=== Begin Enclosure ===

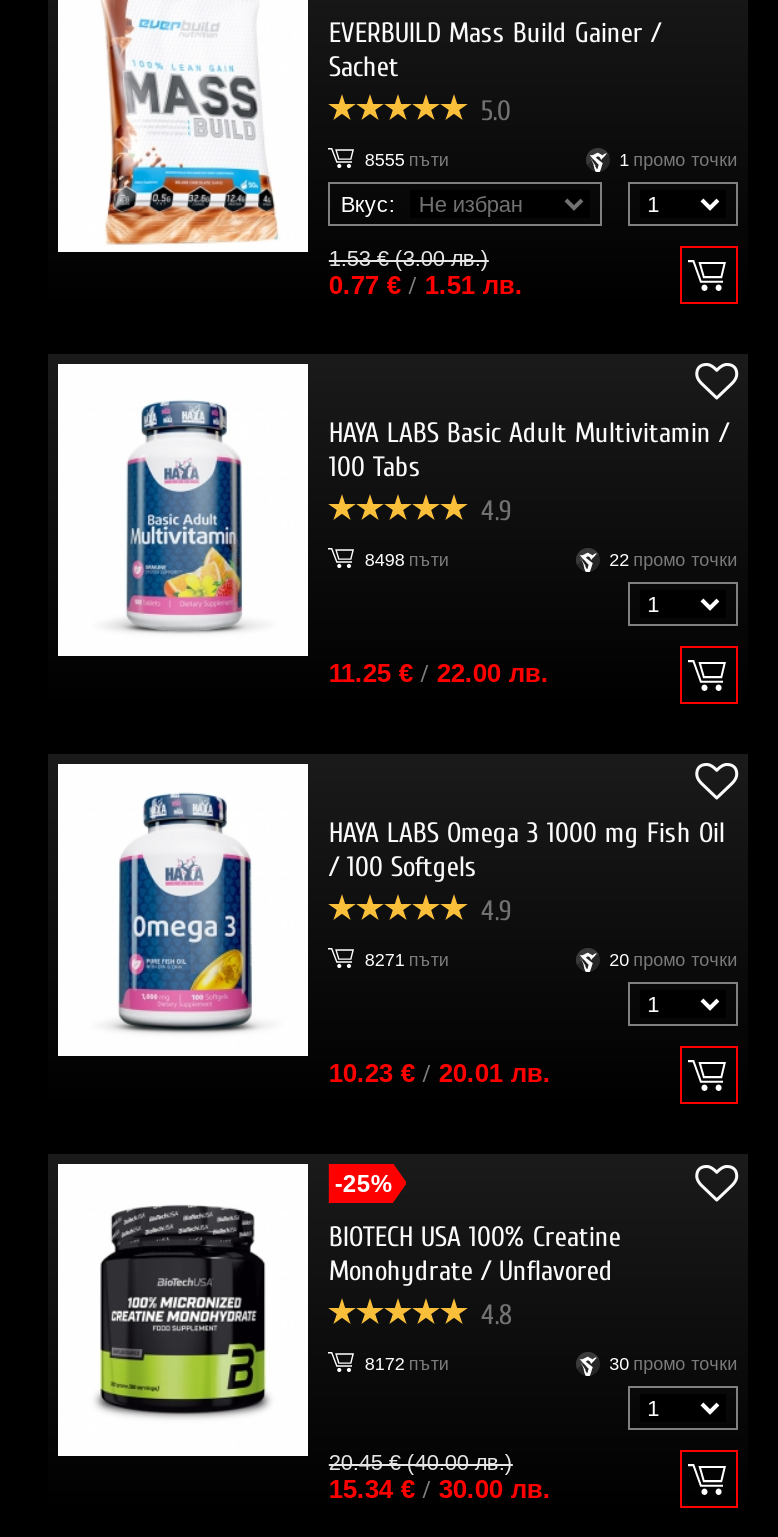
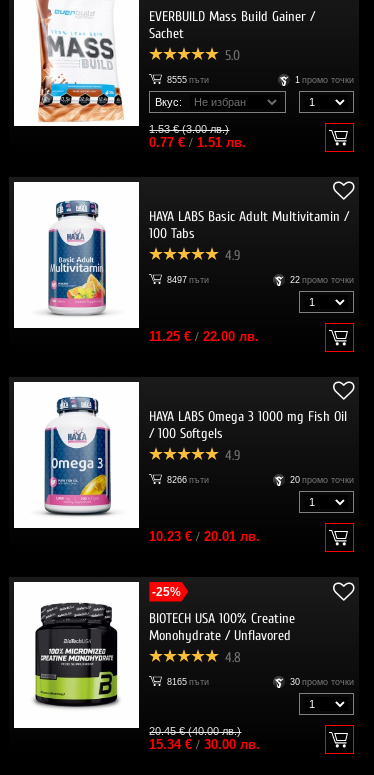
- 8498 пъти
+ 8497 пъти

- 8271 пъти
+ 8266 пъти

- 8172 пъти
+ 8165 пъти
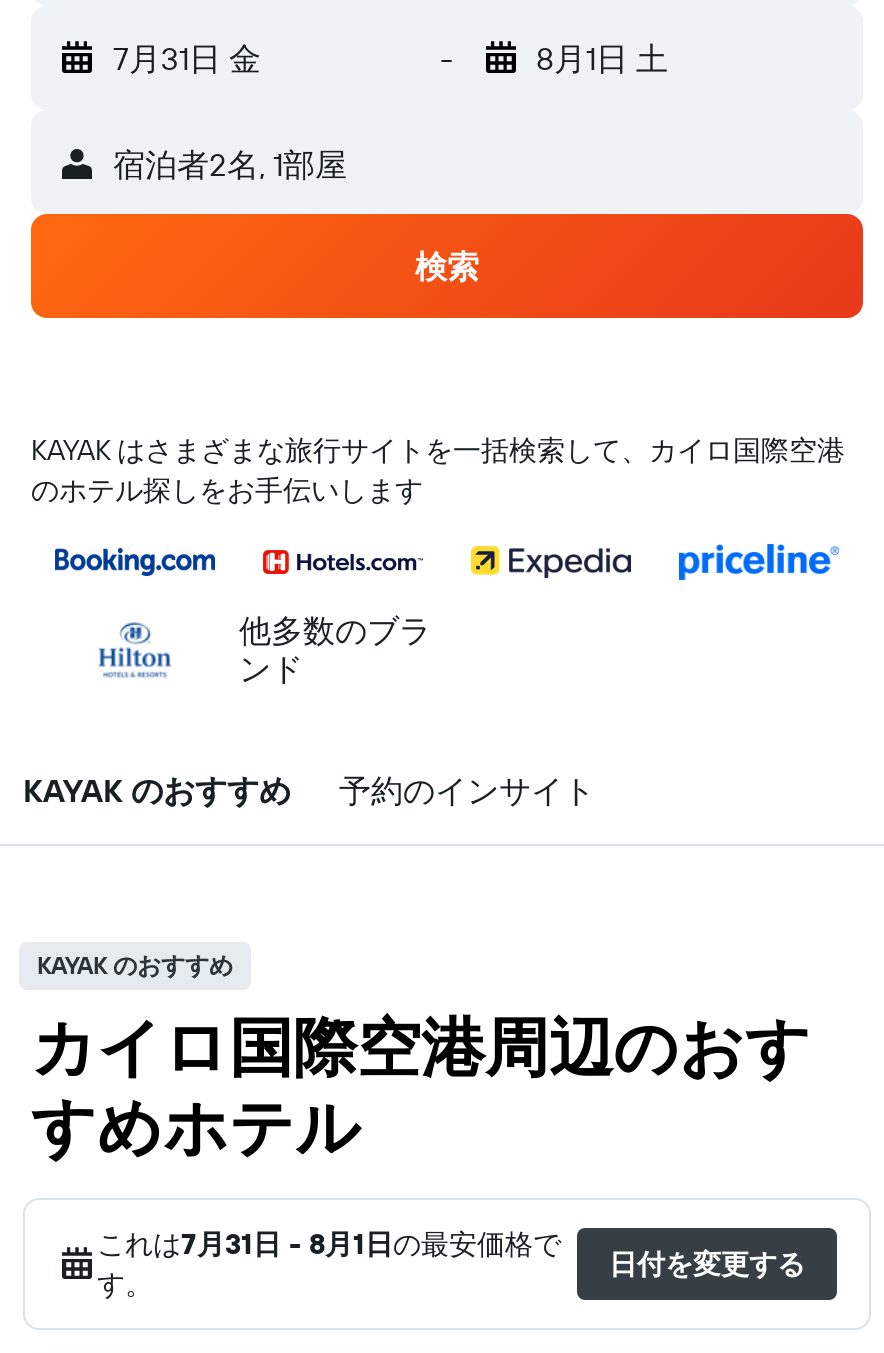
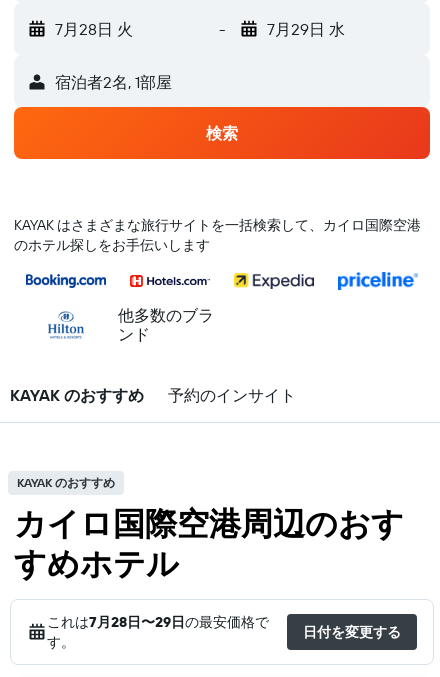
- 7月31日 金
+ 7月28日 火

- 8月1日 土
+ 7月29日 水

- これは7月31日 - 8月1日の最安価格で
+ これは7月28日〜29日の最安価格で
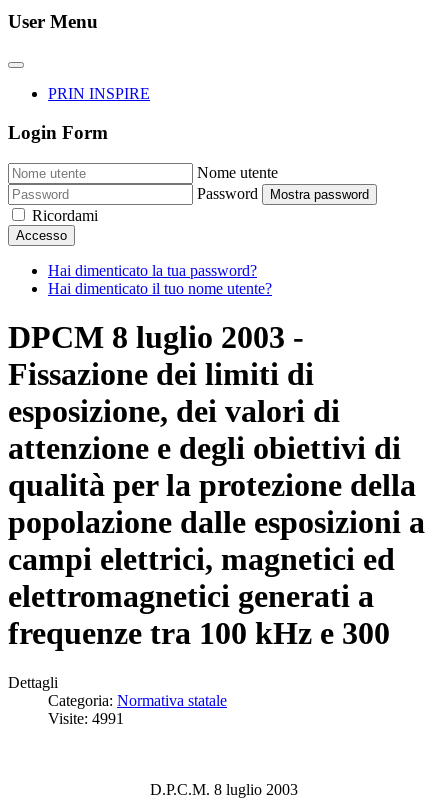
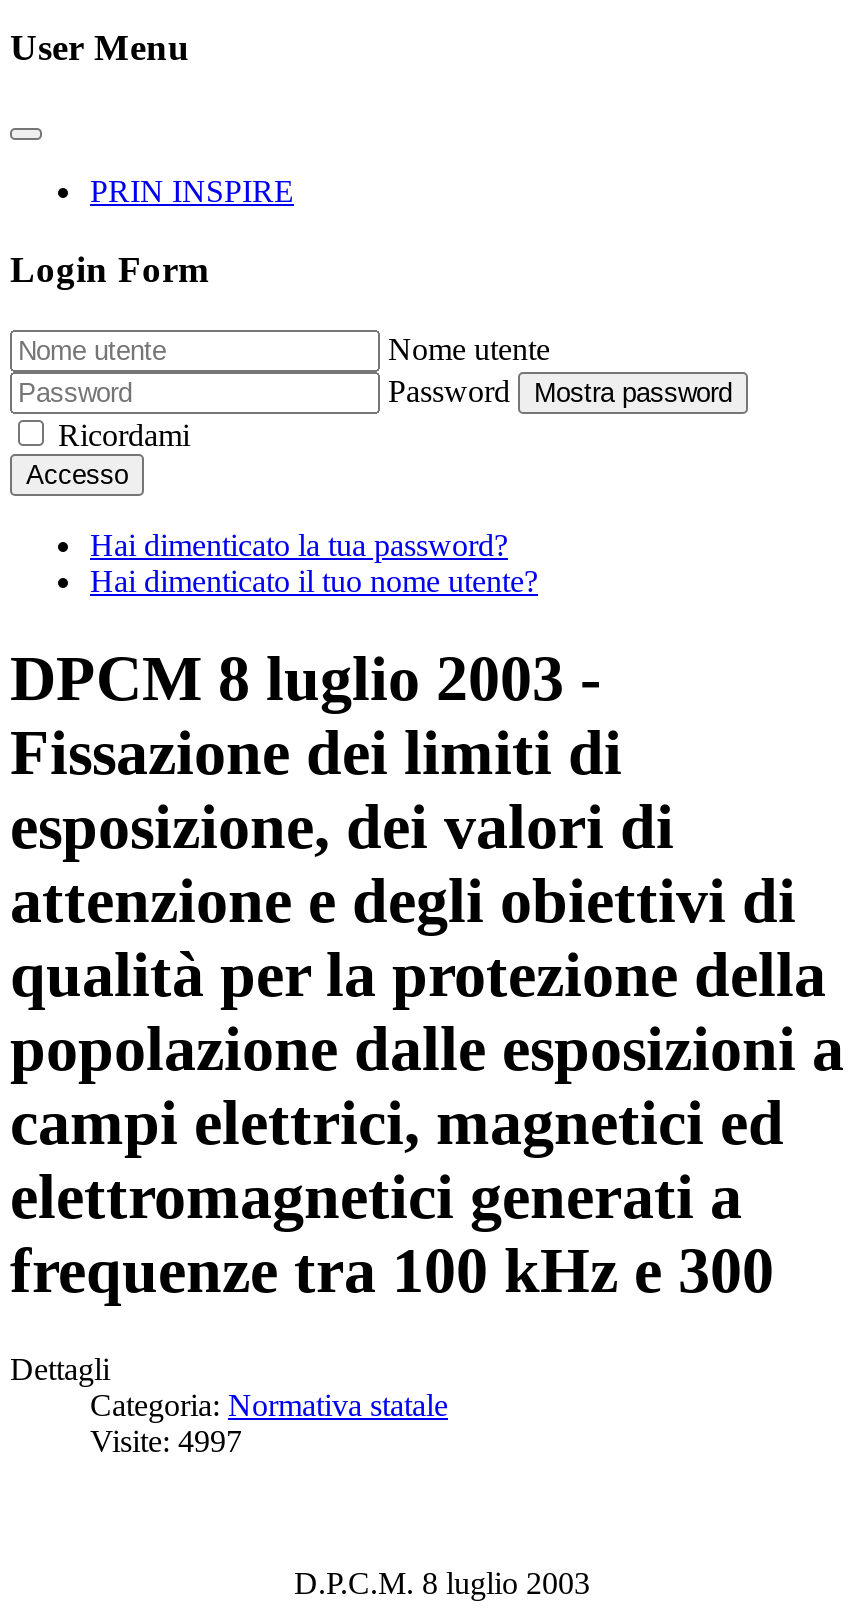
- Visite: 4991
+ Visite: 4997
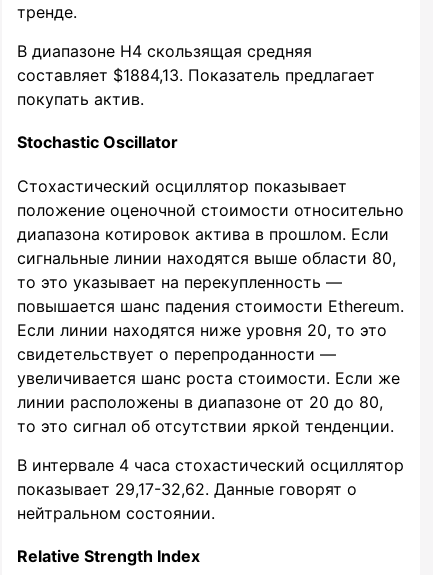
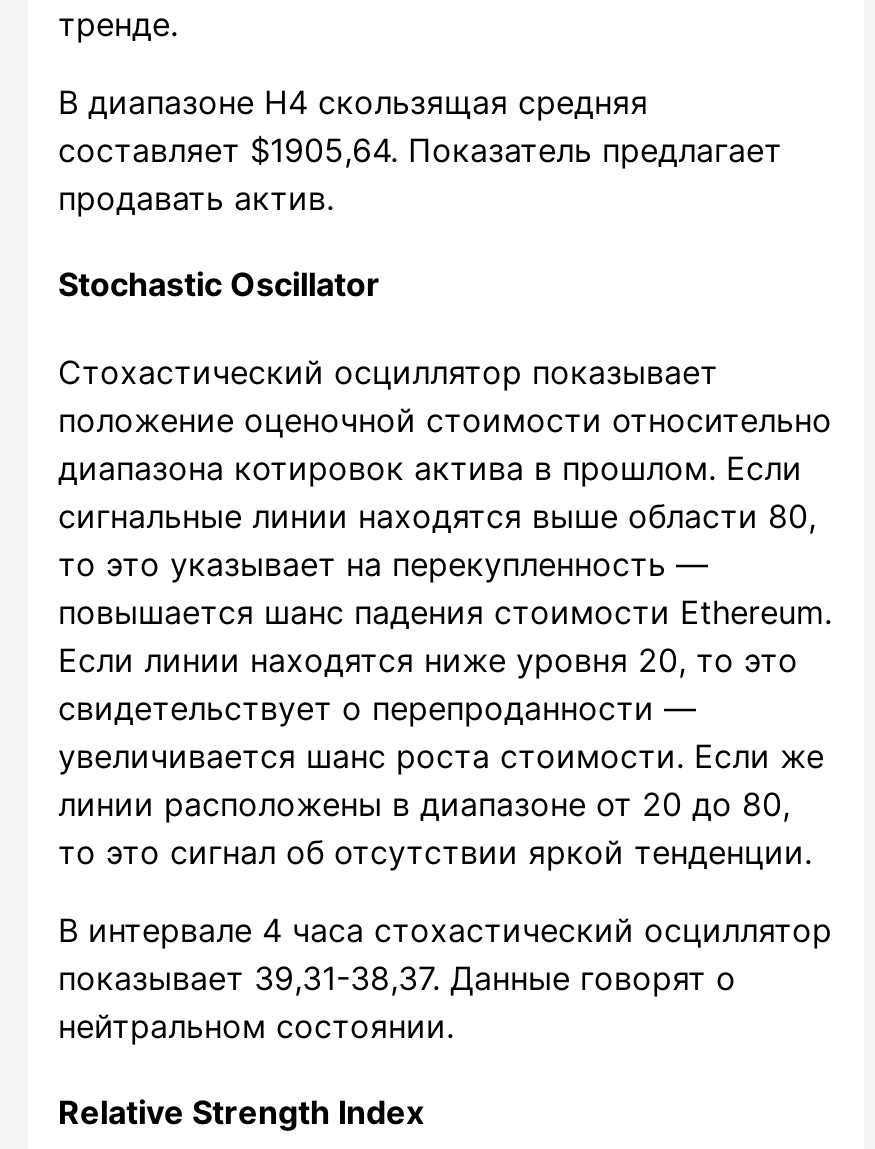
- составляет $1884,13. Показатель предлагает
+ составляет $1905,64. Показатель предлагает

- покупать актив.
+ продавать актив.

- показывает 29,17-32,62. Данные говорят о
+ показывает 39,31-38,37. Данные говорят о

=== End Enclosure ===

Only a number is wanted here: how many lines in the entries contain the word "Показатель"?

→ Finished exercise: 2